2) Reading a passage by heart(slide 11):

"Rus! Rus! I see you from my wonderful, beautiful distance, I see you: poor,scattered and uncomfortable in you... Everything in you is open - deserted and even; like dots, like icons, your low cities stick out inconspicuously among the plains; nothing will seduce or enchant the eye. But what incomprehensible secret force attracts you? ... Why is your melancholy song heard and heard incessantly in your ears, rushing along the entire length and width of yours? What's in it, in this song? Rus! What do you want from me? What an incomprehensible connection lies between us... Wow! what a sparkling, wonderful distance unknown to the earth! Rus!"

- Compare two pictures: what similarities can you note? What does the road symbolize for the main character of the poem, the author who accompanied us throughout the entire narrative and for countries?

Slide number 25.Draw conclusions on the topic of our research.

But these are completely different roads.The road of one person, a specific character - Pavel Ivanovich Chichikov. In the end, this is the road of the whole state, Russia, and even more, the road of all humanity.

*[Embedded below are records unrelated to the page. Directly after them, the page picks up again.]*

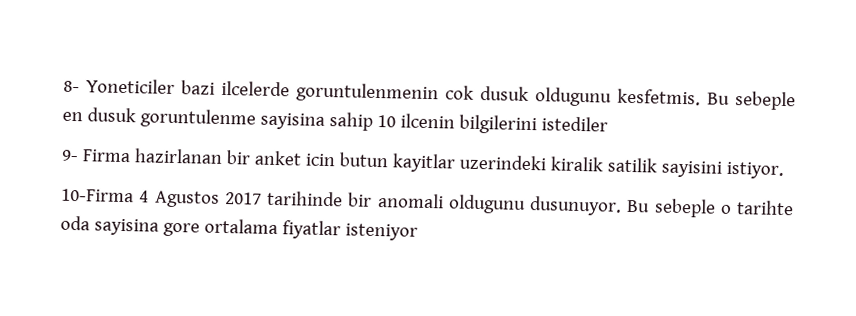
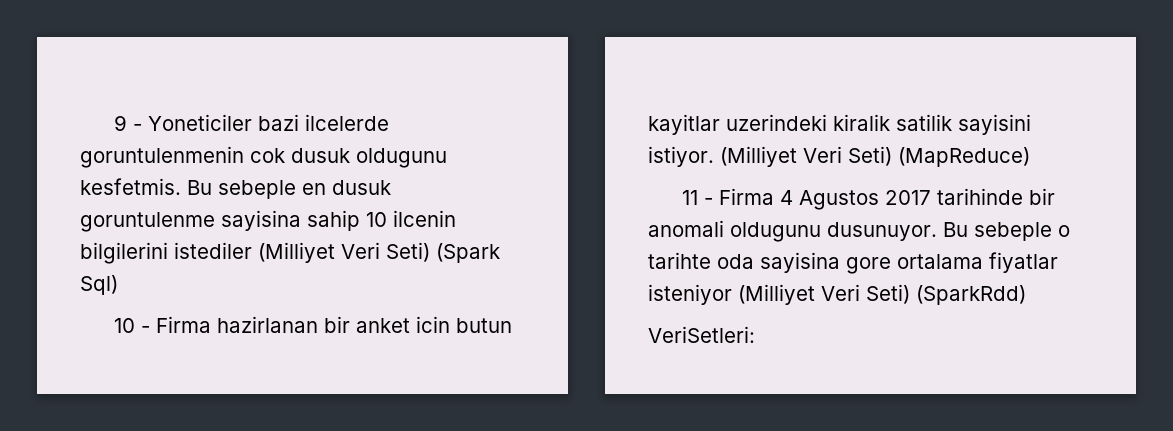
- 8- Yoneticiler bazi ilcelerde goruntulenmenin cok dusuk oldugunu kesfetmis.
+ 9 - Yoneticiler bazi ilcelerde goruntulenmenin cok dusuk oldugunu kesfetmis.
- Bu sebeple en dusuk goruntulenme sayisina sahip 10 ilcenin bilgilerini istediler
- 9- Firma hazirlanan bir anket icin butun kayitlar uzerindeki kiralik satilik sayisini istiyor.
- 10-Firma 4 Agustos 2017 tarihinde bir anomali oldugunu dusunuyor.
+ Bu sebeple en dusuk goruntulenme sayisina sahip 10 ilcenin bilgilerini istediler (Milliyet Veri Seti) (Spark Sql)
+ 10 - Firma hazirlanan bir anket icin butun kayitlar uzerindeki kiralik satilik sayisini istiyor. (Milliyet Veri Seti) (MapReduce)
+ 11 - Firma 4 Agustos 2017 tarihinde bir anomali oldugunu dusunuyor.
- Bu sebeple o tarihte oda sayisina gore ortalama fiyatlar isteniyor
+ Bu sebeple o tarihte oda sayisina gore ortalama fiyatlar isteniyor (Milliyet Veri Seti) (SparkRdd)
+ VeriSetleri:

  • Chichikov rushes across Russian expanses, across Russianroads with the thought of buying dead souls and getting rich, forthe author is a creative path.
  • And for Rus'?
  • The road is both the ability to create, and the ability to understand the true path of man and all humanity, and the hope that contemporaries will be able to find such a path.

Slide number 26.Final stills from the film.

Hold it, hold it, you fool!” Chichikov shouted to Selifan.

Here I am with a broadsword! - shouted a courier with a mustache as long as he was galloping towards the meeting. - Don’t you see, damn your soul: it’s a government carriage! - and, like a ghost, the troika disappeared with thunder and dust.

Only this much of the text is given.